Instructions to follow: Only the lines below, from the one with "- isNullable: False" through the one with "- Editor's Note: Type FullTime", are to be written out, exactly.

Record excerpts:
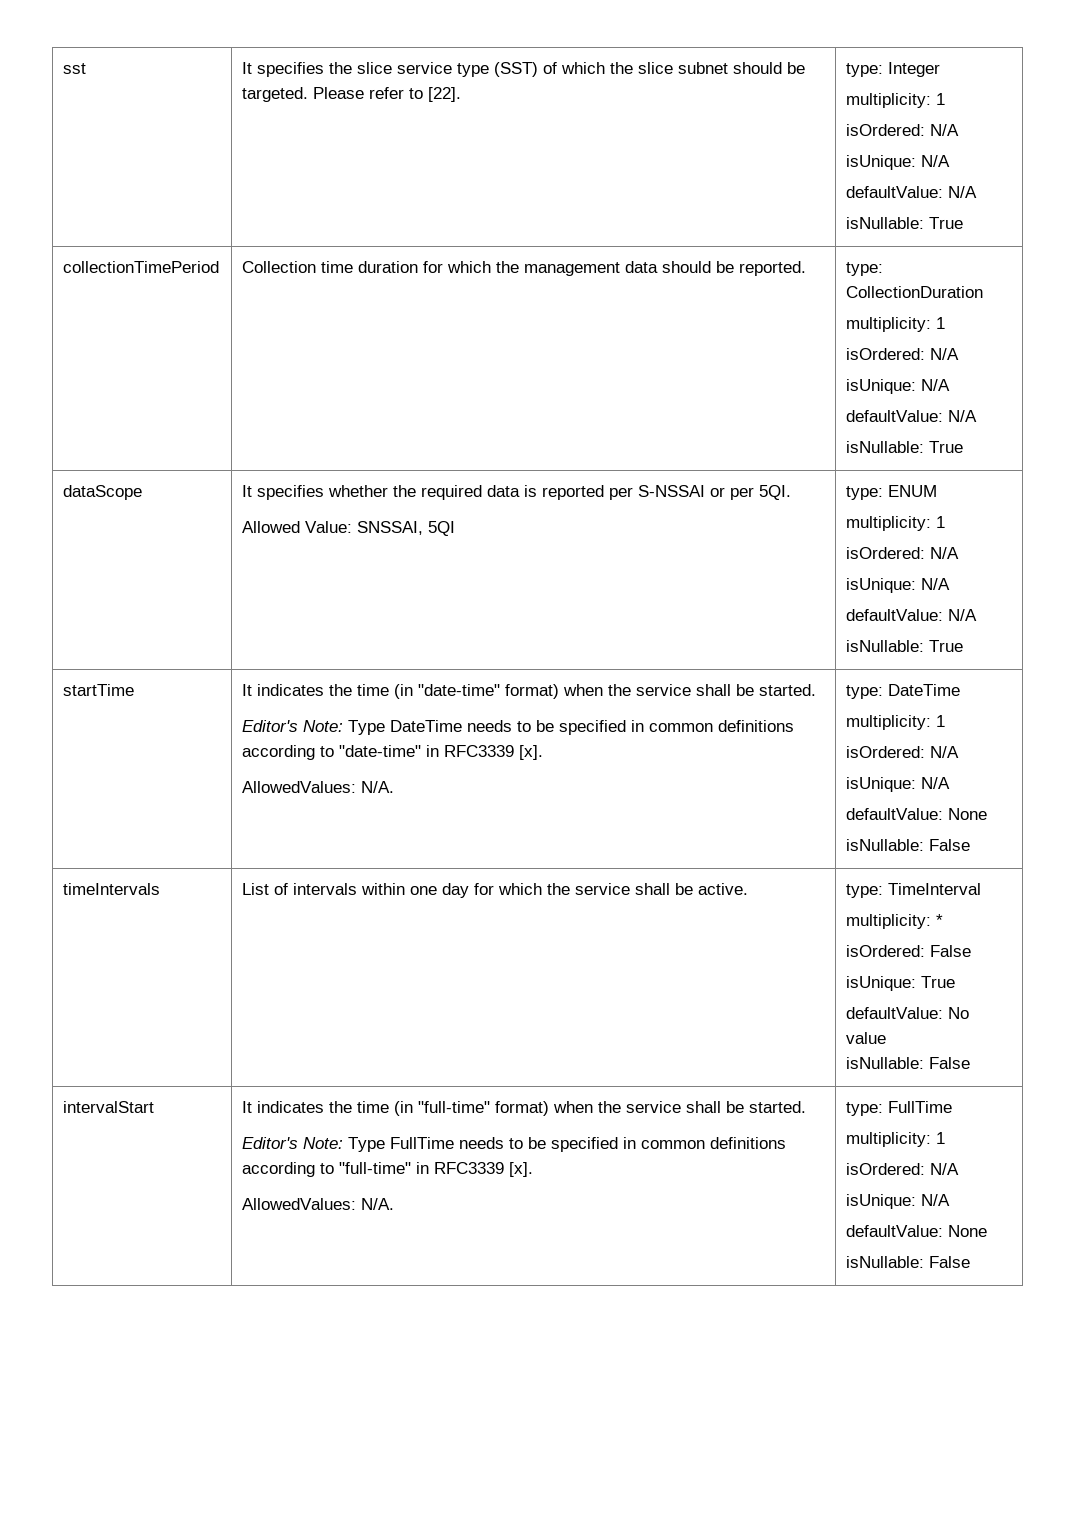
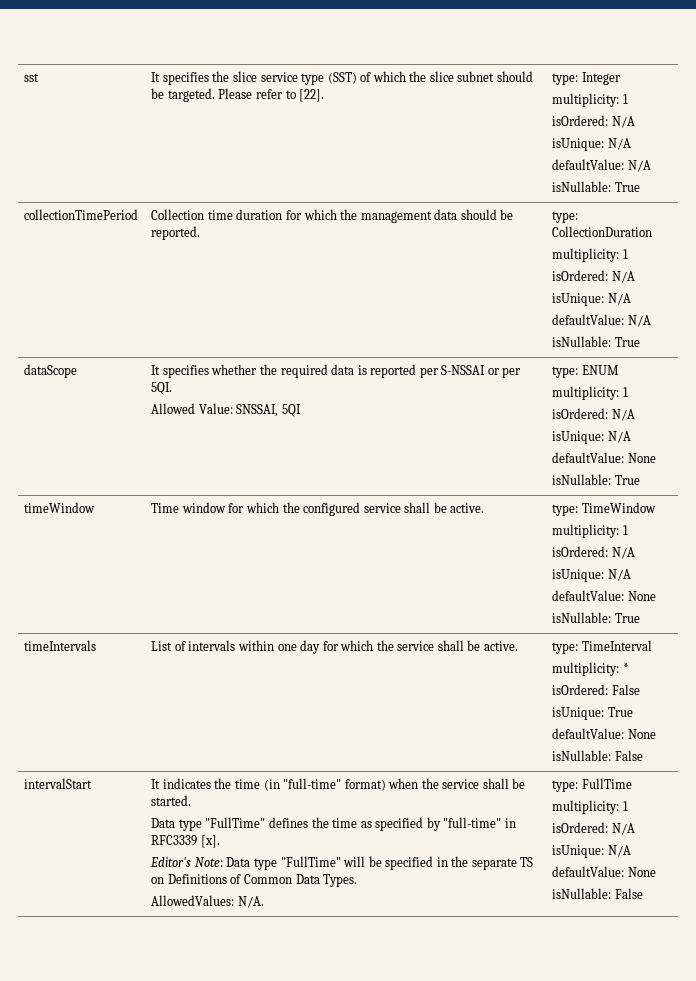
  dataScope | It specifies whether the required data is reported per S-NSSAI or per 5QI.
  Allowed Value: SNSSAI, 5QI | type: ENUM
  multiplicity: 1
  isOrdered: N/A
  isUnique: N/A
- defaultValue: N/A
+ defaultValue: None
  isNullable: True
- startTime | It indicates the time (in "date-time" format) when the service shall be started.
- Editor's Note: Type DateTime needs to be specified in common definitions according to "date-time" in RFC3339 [x].
- AllowedValues: N/A. | type: DateTime
+ timeWindow | Time window for which the configured service shall be active. | type: TimeWindow
  multiplicity: 1
  isOrdered: N/A
  isUnique: N/A
  defaultValue: None
- isNullable: False
+ isNullable: True
  timeIntervals | List of intervals within one day for which the service shall be active. | type: TimeInterval
  multiplicity: *
  isOrdered: False
  isUnique: True
- defaultValue: No value
+ defaultValue: None
- Editor's Note: Type FullTime needs to be specified in common definitions according to "full-time" in RFC3339 [x].
+ Data type "FullTime" defines the time as specified by "full-time" in RFC3339 [x].
+ Editor's Note: Data type "FullTime" will be specified in the separate TS on Definitions of Common Data Types.

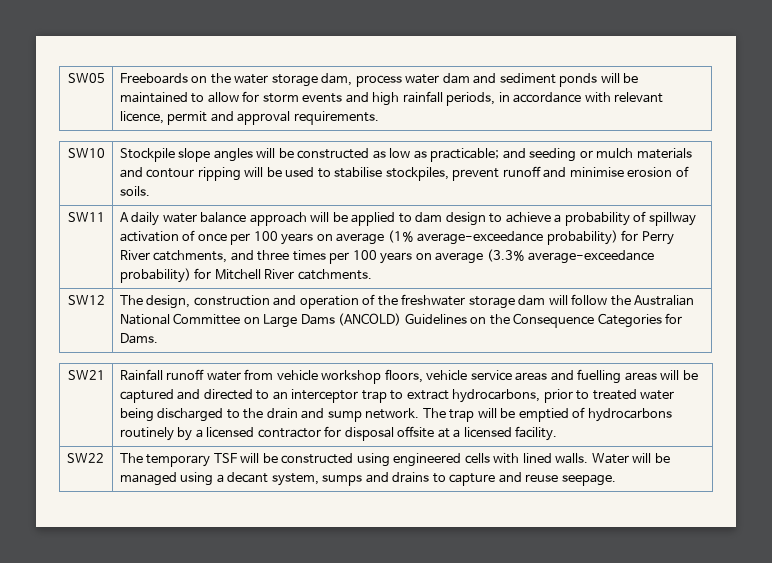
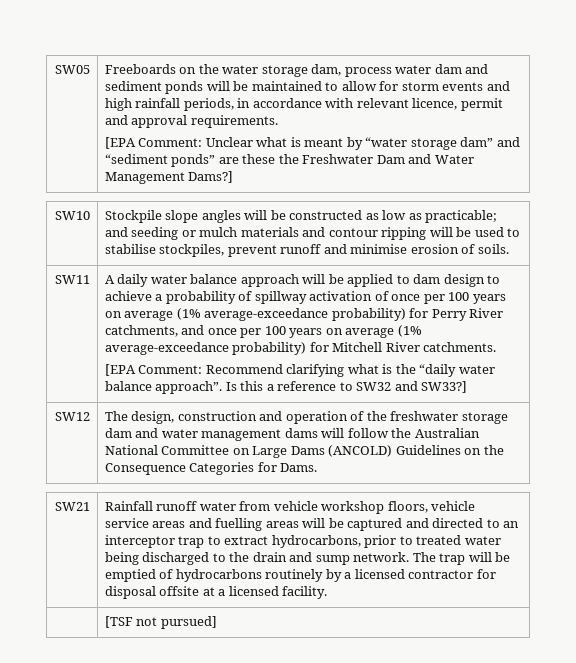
+ [EPA Comment: Unclear what is meant by “water storage dam” and “sediment ponds” are these the Freshwater Dam and Water Management Dams?]
- A daily water balance approach will be applied to dam design to achieve a probability of spillway activation of once per 100 years on average (1% average-exceedance probability) for Perry River catchments, and three times per 100 years on average (3.3% average-exceedance probability) for Mitchell River catchments.
+ A daily water balance approach will be applied to dam design to achieve a probability of spillway activation of once per 100 years on average (1% average-exceedance probability) for Perry River catchments, and once per 100 years on average (1% average-exceedance probability) for Mitchell River catchments.
+ [EPA Comment: Recommend clarifying what is the “daily water balance approach”. Is this a reference to SW32 and SW33?]
- SW12 | The design, construction and operation of the freshwater storage dam will follow the Australian National Committee on Large Dams (ANCOLD) Guidelines on the Consequence Categories for Dams.
+ SW12 | The design, construction and operation of the freshwater storage dam and water management dams will follow the Australian National Committee on Large Dams (ANCOLD) Guidelines on the Consequence Categories for Dams.
- SW22 | The temporary TSF will be constructed using engineered cells with lined walls. Water will be managed using a decant system, sumps and drains to capture and reuse seepage.
+ | [TSF not pursued]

Answer section:
- isNullable: False
+ isNullable: True
  timeIntervals | List of intervals within one day for which the service shall be active. | type: TimeInterval
  multiplicity: *
  isOrdered: False
  isUnique: True
- defaultValue: No value
+ defaultValue: None
- Editor's Note: Type FullTime needs to be specified in common definitions according to "full-time" in RFC3339 [x].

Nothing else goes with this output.